Mais en regardant de près avec son équipe une dizaine de milliers de réponses, prises dans trois académies, sur près de trois millions de lycéens interrogés, R. Establet a finalement été convaincu de l’intérêt de cette prise de parole, partant de l’idée que « les règles de la consultation démocratique ne sont pas celles de la méthodologie » et que le processus même de cette enquête était intéressant et irremplaçable.

Ce livre qui parait avec quelques années de distance nous en apprend beaucoup sur ce que pensent les lycéens, lesquels ont répondu avec sérieux et en évitant les réponses convenues pour l’essentiel, même si beaucoup de détracteurs ont du mal à l’admettre. Les synthèses de fin de chapitres rendent ce livre clair et agréable à lire, le qualitatif l’emportant largement sur les quelques éléments quantitatifs qui sont très réduits (et peut-être un peu insuffisants).

Les lycéens ont en fait surtout évoqué leur expérience de lycéens, leurs espoirs, leurs souhaits, leur vision de l’avenir plus qu’ils n’ont parlé des « savoirs » qui étaient pourtant l’objet numéro 1 de la consultation.

On notera quelques points saillants :
– Il existe beaucoup de points communs à tous les lycéens, même professionnels.
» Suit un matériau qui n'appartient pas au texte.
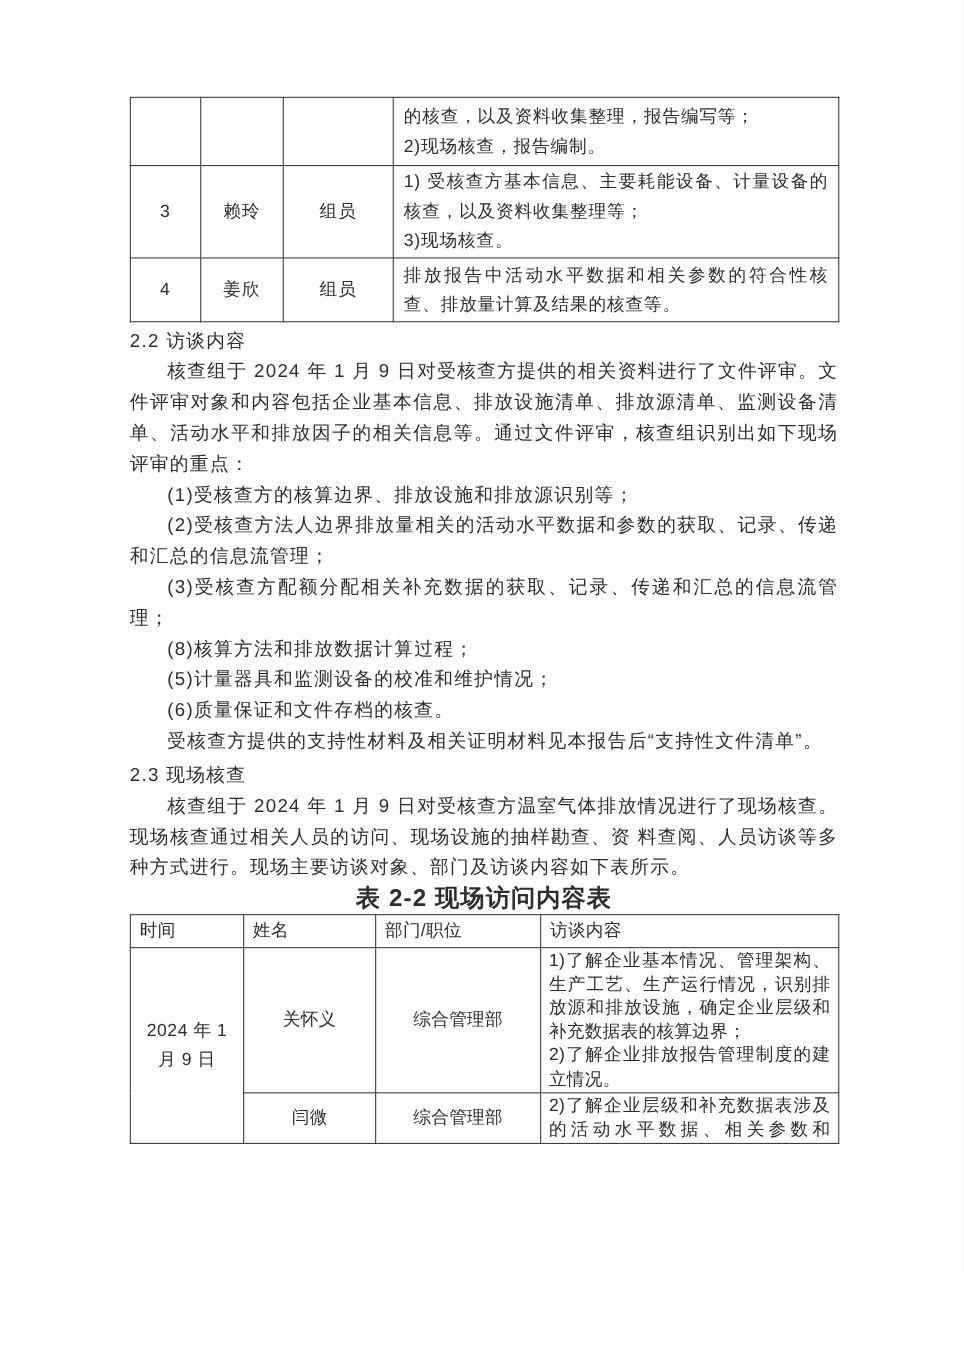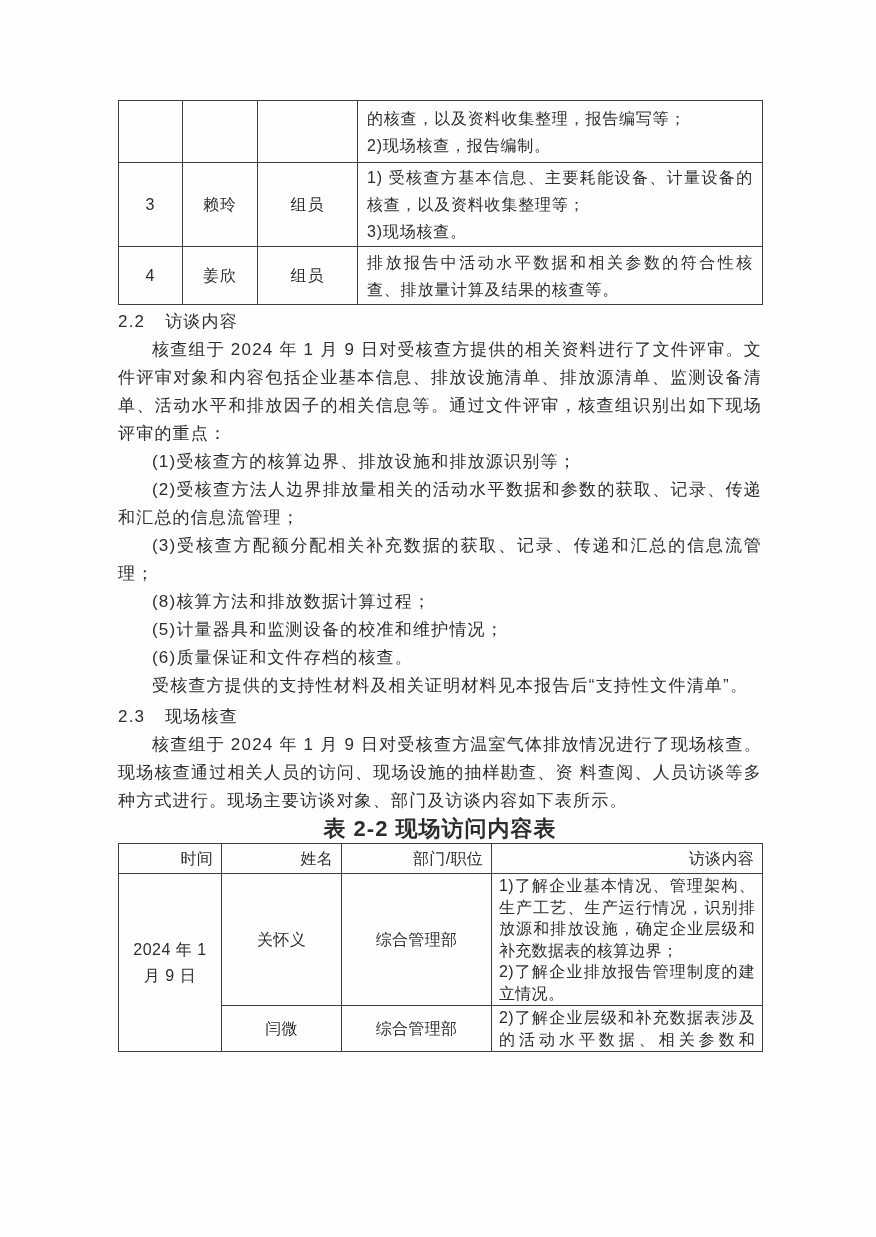"的核查，以及资料收集整理，报告编写等；" .content { top: 12px -> 0 }
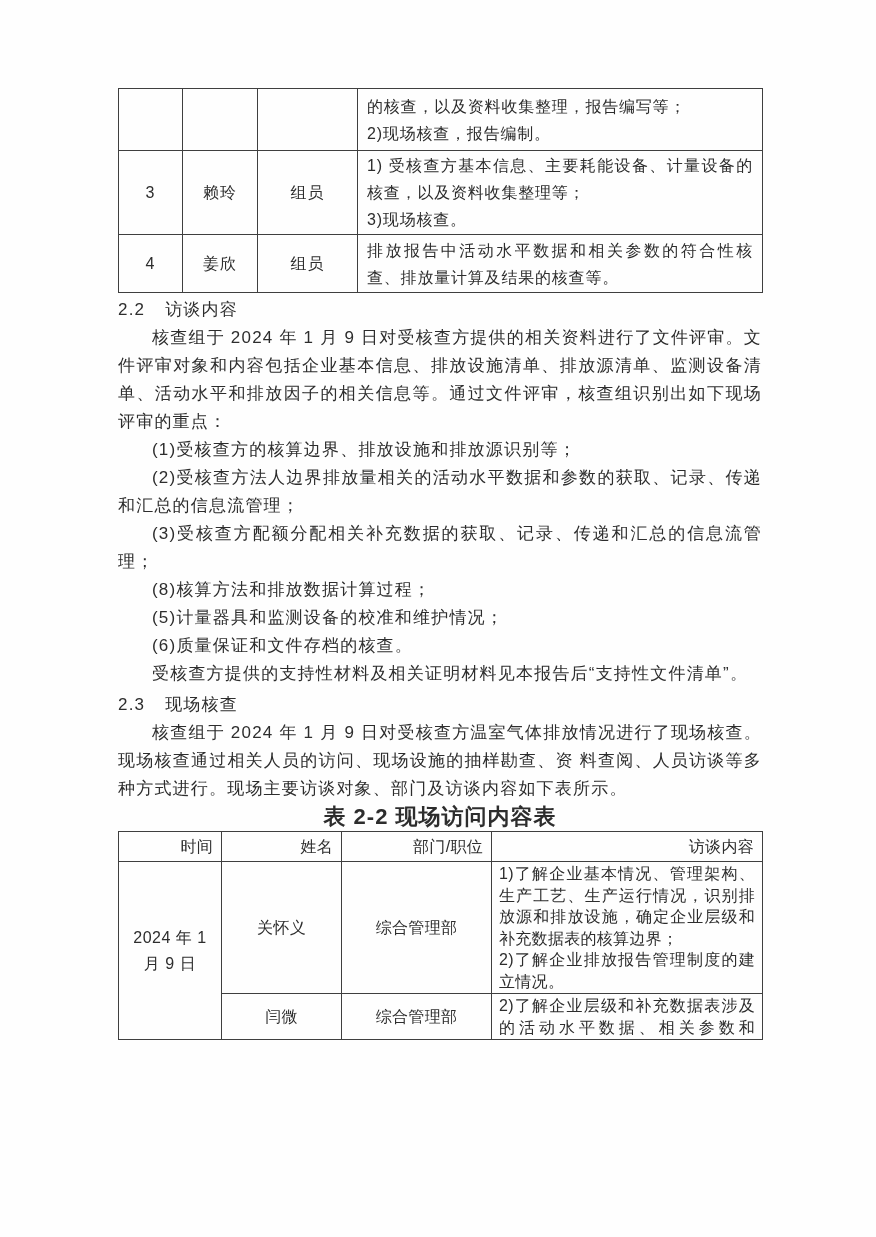"2.2" .sec-heading .num { margin-right: 14px -> none }
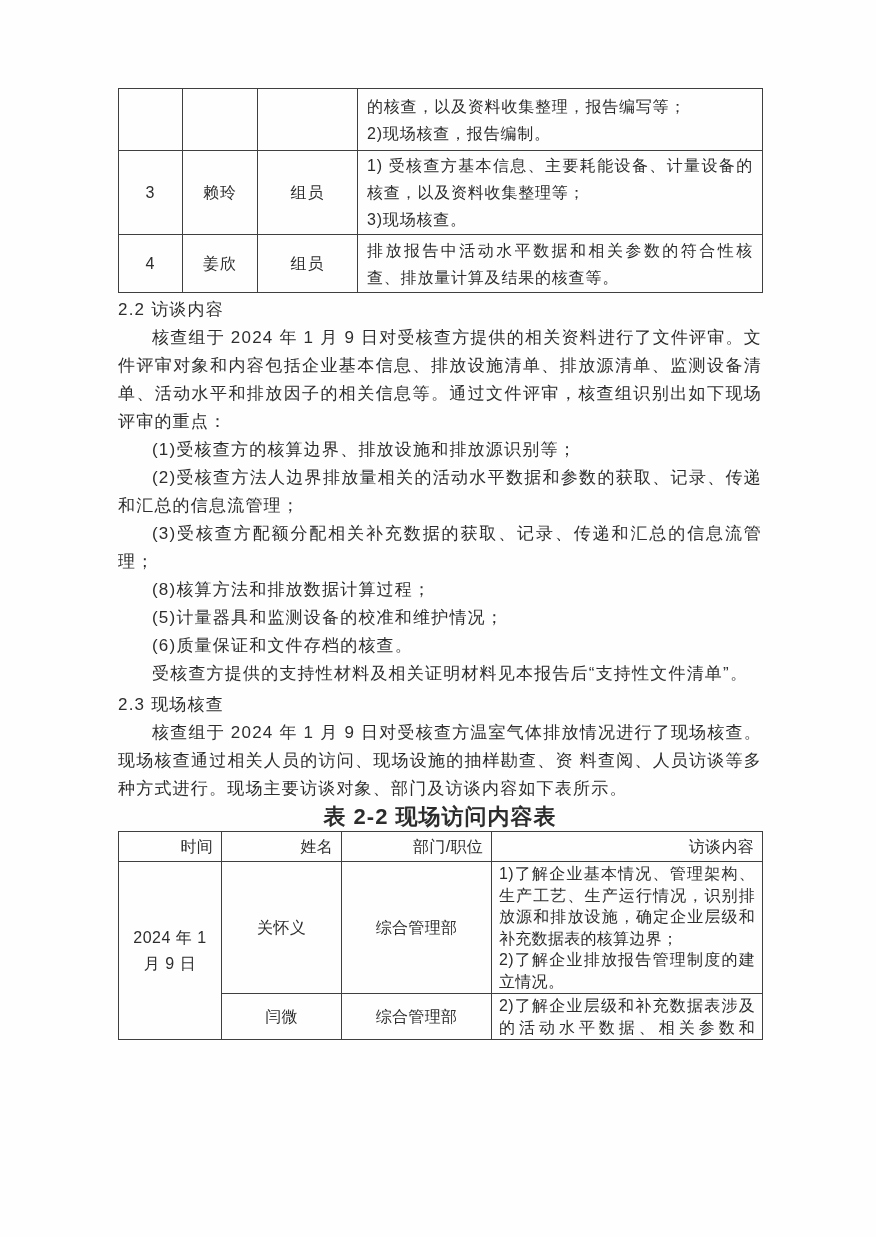"时间" .visit-table td.hcell { text-align: right -> left }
Peu de différences d’une région à l’autre, mais bien sûr des sensibilités différentes en fonction des filières, même si l’avenir professionnel préoccupe chacun. De même, les différences entre garçons et filles ont tendance à se réduire. Il faut dire que dans l’échantillon étudié, il n’y avait pas les élèves des lycées les plus prestigieux, mais un mélange très hétérogène d’établissements.
– Un aspect qui ne manque pas d’inquiéter : les sciences (sauf peut-être les SVT) ne sont jamais citées dans les savoirs ayant une valeur de formation éthique ou personnelle. « Instruments stratégiques, sans pour autant être porteuses de sens. » Voilà qui devrait faire réfléchir !
– Les lycéens professionnels, tout en souhaitant un renforcement des liens avec le monde du travail, ne rejettent pas pour autant la culture générale (un clivage existe entre CAP, BEP et bac pro – les élèves qui vont jusque-là se rapprochent des autres lycéens).
– À mesure que les lycéens avancent vers la terminale, les rapports aux disciplines changent. Encore proches du collège, ils les envisagent comme des coquilles vides et en parlent de manière très stéréotypée. Les lycéens des sections ES trouvent un équilibre assez intéressant entre les savoirs qui leur sont proposés, la filière ES étant « le lieu géométrique de l’humanisme moderne, où les intérêts personnel et professionnel se rejoignent ».
– Les enseignants sont appréciés lorsqu’ils sont des éveilleurs, lorsqu’ils « aident à grandir » (on note là aussi une nette évolution par rapport au collège et au début de 2de où existe davantage la scission entre le monde des profs et celui des élèves. Mais la relation pédagogique doit se fonder sur le dialogue et le respect mutuel (l’autorité que donne au maître le savoir n’est pas contestée, elle).
– Dans les propositions qui sont faites, on note cet appétit de débats, d’ouverture sur le monde, qui coexiste avec le pragmatisme et l’utilitarisme. Cela s’était d’ailleurs traduit par l’instauration d’heures de vie de classe et de l’ECJS, qui sont loin cependant d’être au cœur du lycée d’aujourd’hui.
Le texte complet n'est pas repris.